Now, alas, I have to stop—I promised the museum I would volunteer at tomorrow’s paleo fest and I need to spend the rest of the hour before set-up starts reviewing my paleobotany notes so that I’m not completely and utterly unprepared when it comes to talking about the plant fossils I’ll be standing behind. All in all, a busy and successful day. One more plot out of the way (I think—I could try and make confidence intervals for the other two panels, but it’s been so much damn work I’m not going to do it unless someone forces me to).

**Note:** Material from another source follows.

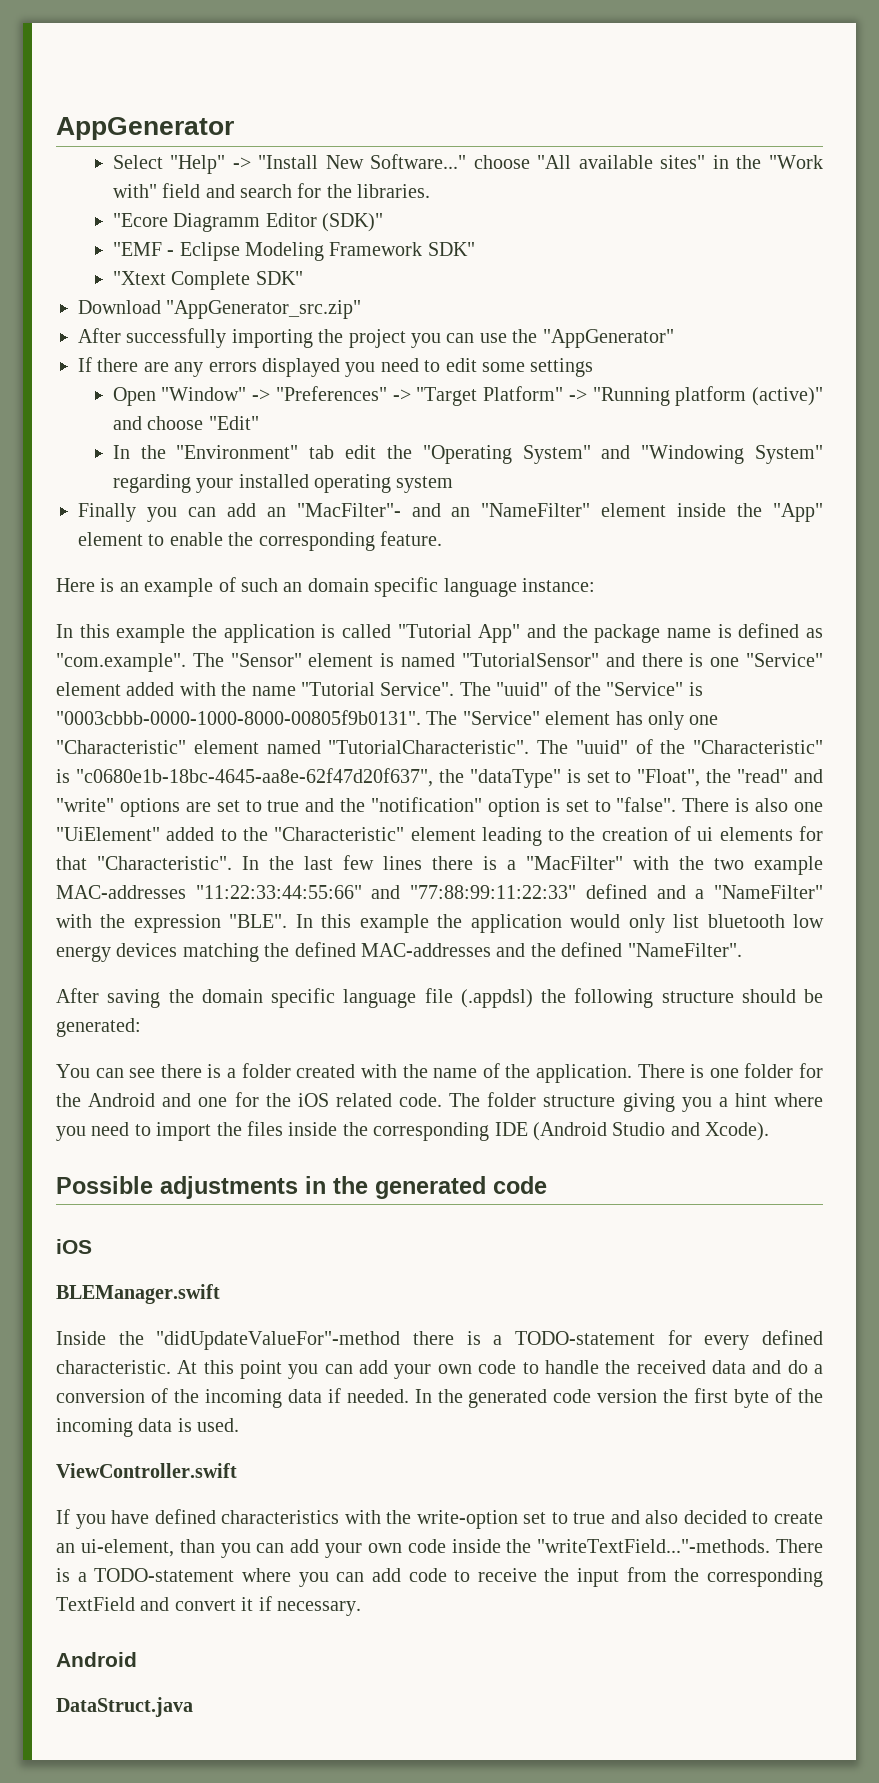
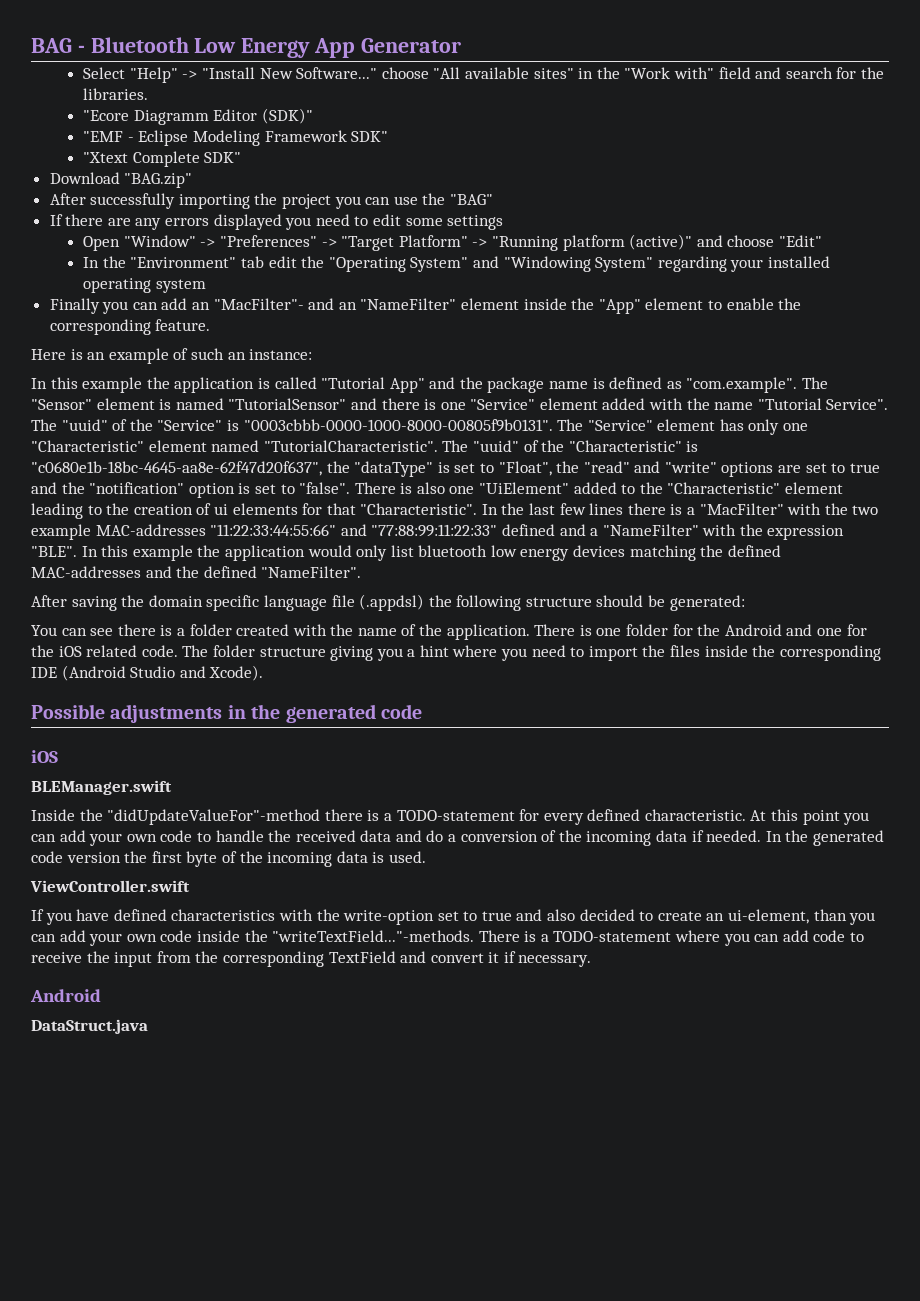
[56,117,234,140] AppGenerator -> [31,37,461,58] BAG - Bluetooth Low Energy App Generator
[166,300,362,319] "AppGenerator_src.zip" -> [124,173,193,188] "BAG.zip"
[542,329,674,348] "AppGenerator" -> [450,194,494,205] "BAG"
[307,577,517,597] domain specific language -> (246, 356) none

From the beginning of the day:

A fresh day, a fresh start. Dark grey skies and heavy “wintery mix” falling outside—perfect conditions to hole up and work hard. Where to start today? I’m torn between working on the rarefaction/UW subsampling, so that I can finish off the disparity-diversity comparison plots, and working on the “all characters” through time plot, or the associated exercise of picking a few characters, and the associated exercise of figuring out which characters are actually responsible for increases in morphospace area expansion, which would address the looming question of what the biological story might be. The latter is more important in some ways, I think, but it also has the most potential for going off the rails (in the sense that I’m going to need to do a fair bit of reading). So let me start with the subsampling, and get it done, and then move on to the character-specific story.

From the end of the day:

A very brief report, because there are no results yet—but I am getting close—from what I’ve been working on today. On account of the gruesome weather and a desire to focus, I stayed at home, and it was a good day. Put in a very decent effort and made some serious headway in adapting the existing code for generating the diversity/disparity plot so that it will perform by-list, unweighted subsampling for the morphospace. The whole thing isn’t working yet, but a tantalizing glimpse of the subsampled values for convex hulls and alpha volumes looked like the curve flattens out completely under subsampling—suggesting that the increase over time might be an artifact of sampling.